The SSA offers both retirement benefits and survivor benefits to family members of covered workers. Family members may include widows and widowers, children, former spouses and dependent parents.
What if both spouses are receiving social security retirement checks and one spouse dies?
What happens if the surviving spouse is not caring for minor children and is not at least 62 years of age?
What happens if the surviving spouse is caring for minor children?
Are benefits available for surviving divorced spouses?
If you were receiving Social Security Disability Insurance (SSDI) checks, do any benefits continue for your survivors?
Q. What if both spouses are receiving social security retirement checks and one spouse dies?
A. If you and your surviving spouse both worked and are both receiving social security retirement benefits, one check stops when the first spouse dies. The surviving spouse is eligible to continue to receive the retirement check paying the higher benefit.
Q. What happens if the surviving spouse is not caring for minor children and is not at least 62 years of age?
A. If the surviving spouse is not eligible to receive social security benefits based upon his/her age and work record, the surviving spouse cannot continue to receive the social security retirement check previously being paid to the spouse who died. The surviving spouse must reapply for SSA retirement benefits when he or she meets SSA retirement age qualifications.
A Family Story: Younger wife with no minor or disabled children.

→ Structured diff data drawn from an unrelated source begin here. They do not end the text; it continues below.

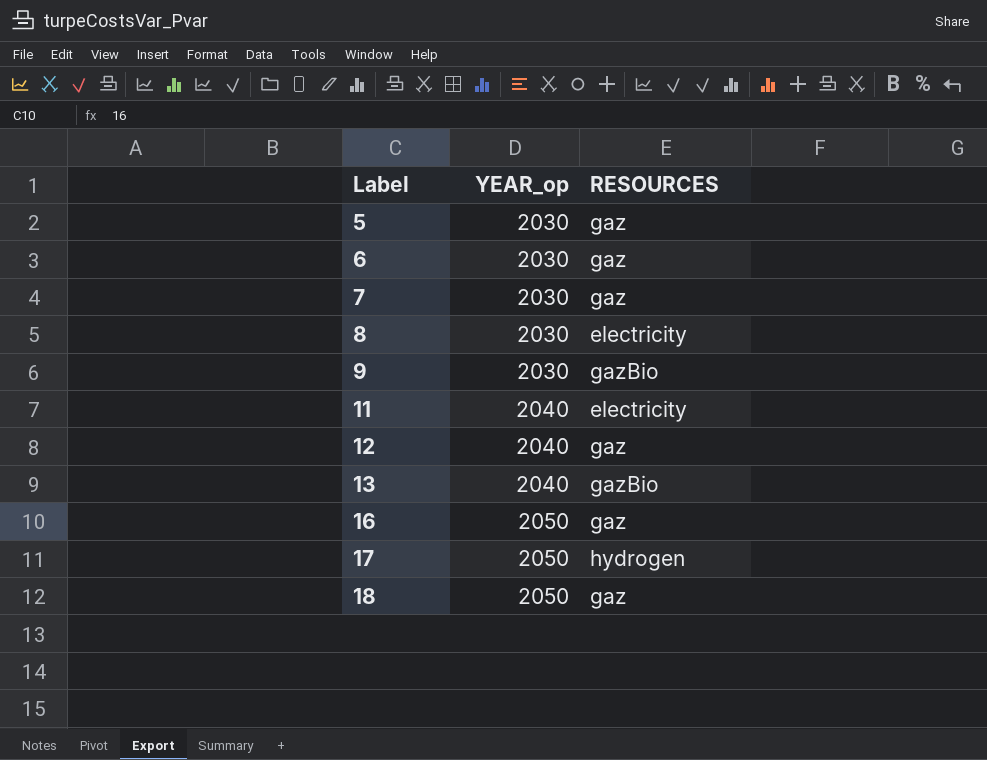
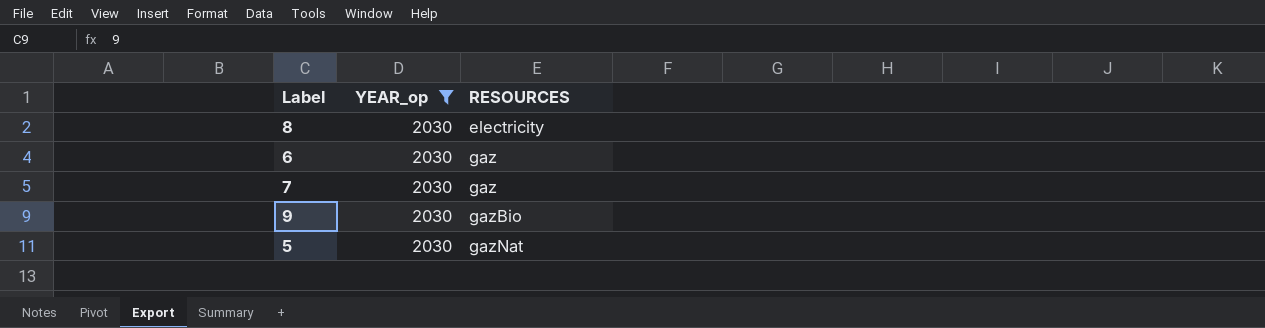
filter: none -> YEAR_op = 2030
row order: Label ascending -> RESOURCES ascending
5 | RESOURCES: gaz -> gazNat

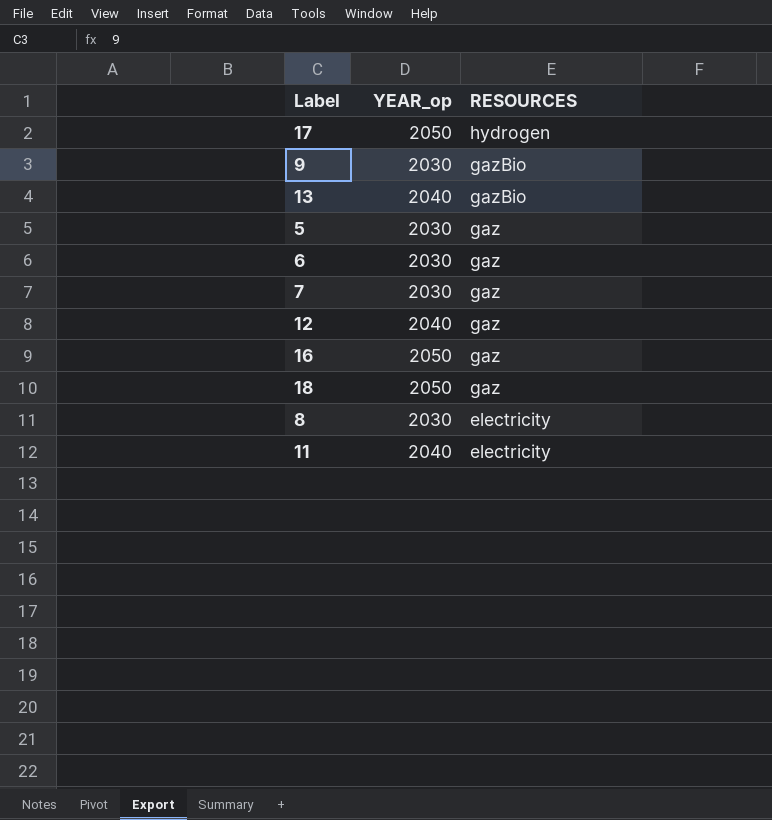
filter: YEAR_op = 2030 -> none
row order: RESOURCES ascending -> RESOURCES descending
5 | RESOURCES: gazNat -> gaz

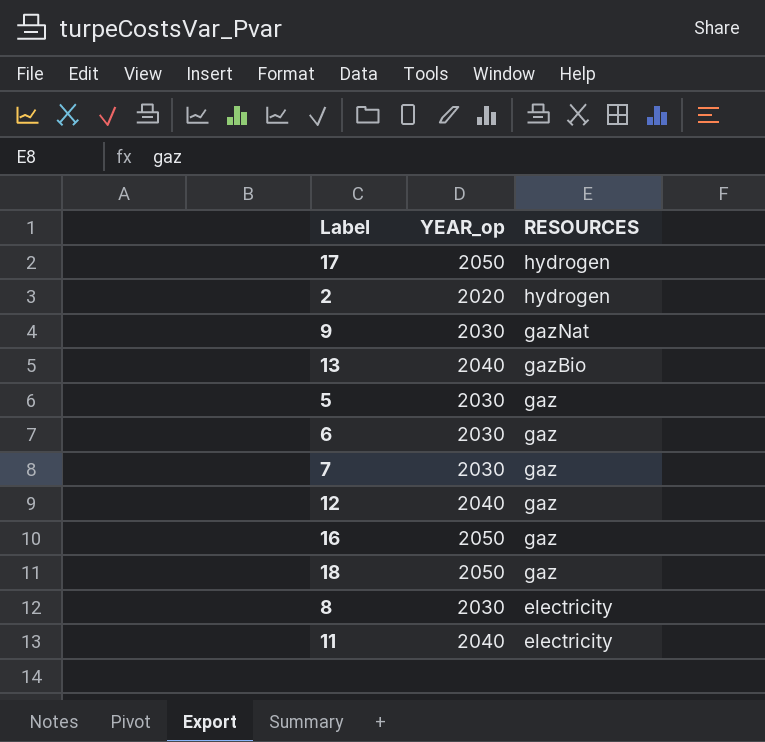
row 2: none -> 2020 | hydrogen
9 | RESOURCES: gazBio -> gazNat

John was 67 when he died. His wife, Mary, was 50 years old. When John died, his social security retirement check of $1,850 stopped. Mary did not meet the age requirements for receiving social security retirement benefits, and had no existing right to John’s retirement check. Mary’s retirement income went from $1,850 to zero.
When Mary meets the current social security retirement age of 62, she can apply to receive SSA retirement benefits. At that time, SSA will decide whether the benefit would be higher using John’s work record or Mary’s.
Q. What happens if the surviving spouse is caring for minor children?
A. If you are working and paying into Social Security, some of the Social Security taxes you pay goes toward survivors insurance.
If the surviving spouse is caring for minor children, he or she is eligible to apply for and receive survivor benefits based upon the work record of the spouse who died.
Q. Are benefits available for surviving divorced spouses?
A. A person can receive retirement benefits as a divorced spouse on the decedent’s Social Security record if he or she was married to the decedent for at least 10 years, is at least 62 years old, is unmarried and is not entitled to a higher Social Security benefit on his or her own record.
The deceased’s former spouse, however, does not have to meet the age or length-of-marriage rule if caring for the decedent’s child who is under age 16 or who is disabled.
Survivors benefits paid to a divorced spouse will not affect the benefit rates for other survivors.
Q. If you were receiving Social Security Disability Insurance (SSDI) checks, do any benefits continue for your survivors?
A. If the deceased was receiving SSDI benefits, SSDI stops at the time of death because the benefits are based on the needs of the individual and are only paid to the qualifying person.
Although SSDI does not provide survivor benefits, the executor or next of kin should check with the SSA office to see if the surviving spouse or minor children are eligible for other SSA survivor benefits.